Refresher on the Gustilo classification system:

  • Class I – open fracture, clean wound, <1cm laceration
  • Class II – clean wound, laceration >1cm with minimal soft tissue damage
  • Class IIIA – clean wound, more extensive soft tissue damage or laceration, periosteum intact, minimal contamination
  • Class IIIB – extensive soft tissue damage with periosteal stripping or bone damage, significant contamination
  • Class IIIC – arterial injury without regard for degree soft tissue injury

Reference: Open extremity fractures: does delay in operative debridement and irrigation impact infection rates? AAST 2011 Annual Meeting, Paper 22.

What To Do? Small Hospital, Unstable Patient

It’s the situation that physicians in smaller hospitals dread. A major trauma patient gets dropped off at the door. You do your evaluation, quickly determining that they need services that you don’t just have (head injury and positive FAST in the abdomen, let’s say). You call your community EMS service to transport to a Level I trauma center, which is about 30 minutes away by ground. And just as they are rolling out the door to the rig, the blood pressure drops to 60! What to do?!

The ATLS course is very clear, and very correct. Back into the ED for a quick re-evaluation. The most common cause for a significant disturbance in vitals or exam lies within the primary survey. You will almost always find a problem with Airway, Breathing, or Circulation. (A Disability problem can cause a problem on rare occasion (hypotension from impending herniation), but there’s not much that you can do about it, really. Hyperventilate, hyperosmolar therapy, okay but probably a poor outcome for the patient anyway.)

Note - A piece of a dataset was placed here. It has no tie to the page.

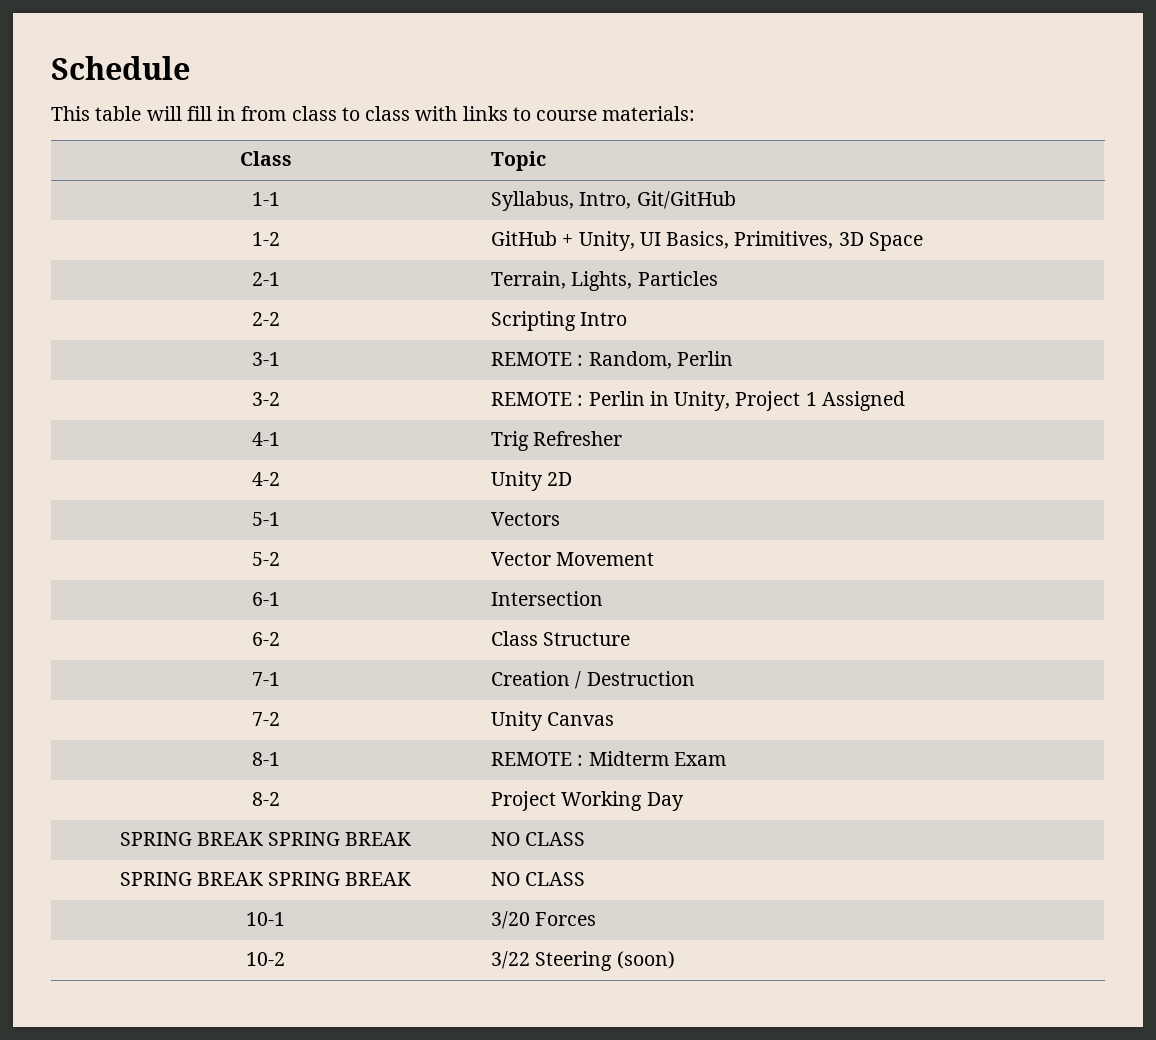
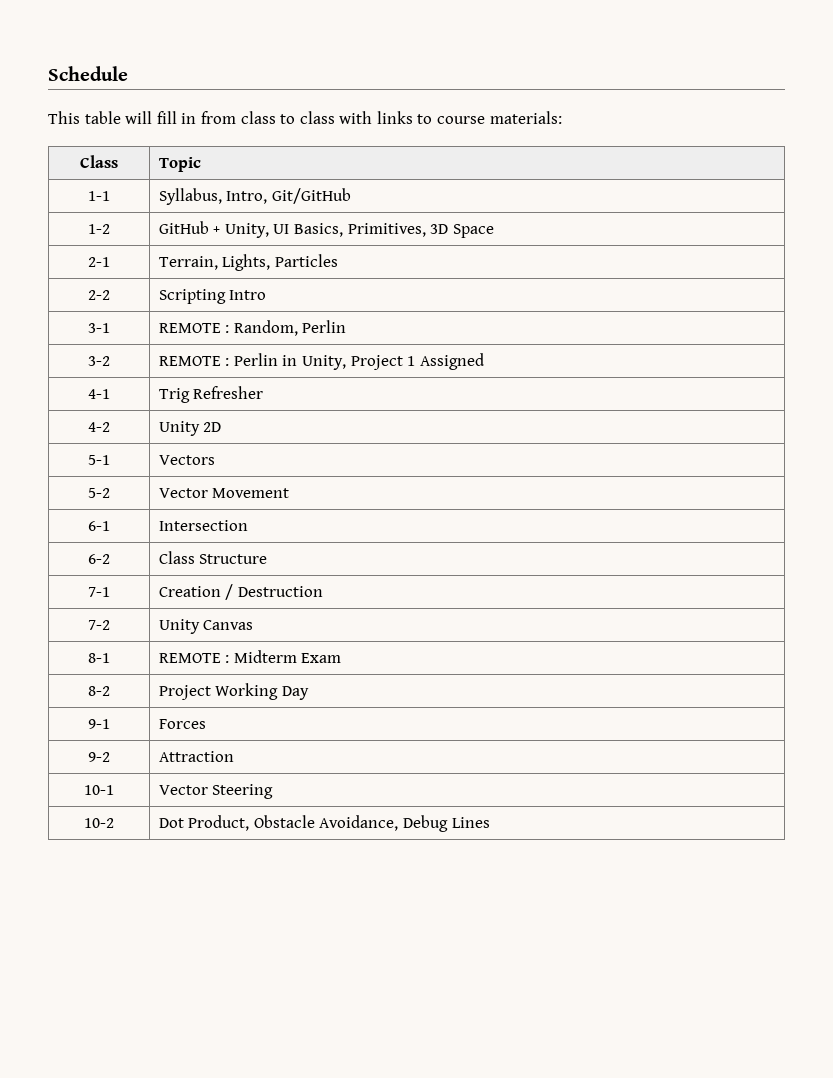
[119,832,412,846] [491,832,586,846] [119,872,412,886] [491,872,586,886] SPRING BREAK SPRING BREAK | NO CLASS // SPRING BREAK SPRING BREAK | NO CLASS -> [88,719,110,729] [158,719,206,729] [88,752,110,762] [158,751,234,762] 9-1 | Forces // 9-2 | Attraction
[491,911,597,929] 3/20 Forces -> [158,784,274,799] Vector Steering
[491,951,675,971] 3/22 Steering (soon) -> [158,815,490,832] Dot Product, Obstacle Avoidance, Debug Lines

So you didn’t find any airway or breathing issue. But the abdominal stripe(s) you saw on FAST are larger, so it’s circulation. Now what? And does it matter if you have a surgeon available on call? The answer is simpler than you think.

ATLS says that, if you have surgical support available you have to use it in this type of situation. If you don’t have it, package the patient with a lot of blood and plasma and send. If you have a physician or nurse to spare you could consider sending them along to help during transport, but for small community hospitals this is not practical.

But if you do have a surgeon, does it make sense to use them? Not always! You must take into account response times and transport times. Let’s say it’s 2:00 am and you call your surgeon for this hypotensive patient. They may take up to 30 minutes to get in and see the patient. They then agree that the patient needs a laparotomy and she proceeds to call in the OR team. Yet another 30 minutes tick by.  Will the patient still even be alive when they roll into the OR?

Or you could just put the patient back in the ambulance (air preferably, but ground if you have to) and get them to your trauma center quickly. They can then be whisked directly into a waiting OR in less than 30 minutes from your door. This is probably the ideal solution here. Obviously this doesn’t work as well if you are a few hours away from your resource trauma center. 

Bottom line: Deciding what to do with a patient that needs urgent treatment that you can’t immediately deliver is tough! That’s why it’s always a calculus problem when you’re faced with this situation. But take all of the response and transport times into account, and do what’s best for your patient! 

Thanks to EM Res for posing this question!